CEDA CF Checker

The CF Checker software tool is provided by CEDA (Center for Environmental Analysis) to verify that netCDF files comply to the CF convention.

The CF conventions have been adopted by a number of projects and groups as a primary standard. The conventions define metadata that provide a definitive description of what the data in each variable represents, and the spatial and temporal properties of the data.

1. Installation and Preparation

We recommend using pip

%load_ext lab_black
# pip install cfchecker

2. Settings

Specify the file or dataset to be tested in testfile.

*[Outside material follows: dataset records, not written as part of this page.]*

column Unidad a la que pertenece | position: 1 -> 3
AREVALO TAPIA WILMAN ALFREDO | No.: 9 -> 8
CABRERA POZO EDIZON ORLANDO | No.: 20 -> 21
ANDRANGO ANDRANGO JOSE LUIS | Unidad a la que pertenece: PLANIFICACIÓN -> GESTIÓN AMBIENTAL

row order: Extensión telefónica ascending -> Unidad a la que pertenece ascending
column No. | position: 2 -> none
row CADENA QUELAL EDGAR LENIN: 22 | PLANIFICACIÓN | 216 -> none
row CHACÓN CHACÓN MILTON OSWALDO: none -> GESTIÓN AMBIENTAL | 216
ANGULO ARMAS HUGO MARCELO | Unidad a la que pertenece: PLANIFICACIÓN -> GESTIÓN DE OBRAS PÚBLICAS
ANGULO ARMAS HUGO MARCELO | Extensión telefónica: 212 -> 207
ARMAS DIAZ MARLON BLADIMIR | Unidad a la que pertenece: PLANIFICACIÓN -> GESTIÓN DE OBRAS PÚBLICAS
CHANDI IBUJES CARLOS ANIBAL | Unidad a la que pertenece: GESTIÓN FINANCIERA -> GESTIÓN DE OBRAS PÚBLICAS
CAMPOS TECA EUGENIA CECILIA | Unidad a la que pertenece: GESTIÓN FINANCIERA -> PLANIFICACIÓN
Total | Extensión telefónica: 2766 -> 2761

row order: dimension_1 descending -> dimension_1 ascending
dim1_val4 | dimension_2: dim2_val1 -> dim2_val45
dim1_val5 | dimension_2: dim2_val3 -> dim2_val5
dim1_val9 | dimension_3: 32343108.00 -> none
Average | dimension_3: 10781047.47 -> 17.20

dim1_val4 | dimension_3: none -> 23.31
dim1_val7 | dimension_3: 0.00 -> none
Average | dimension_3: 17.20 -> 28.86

The CF Checker uses the standard name tables as input. They will be downloaded to the working directory working_dir if you set the switch download_tables=True. Three tables are required which are versioned with different version numbers. You can specify them directly in the versions dictionary or set the switch update_versions=True so that the recent versions are taken from the homepage.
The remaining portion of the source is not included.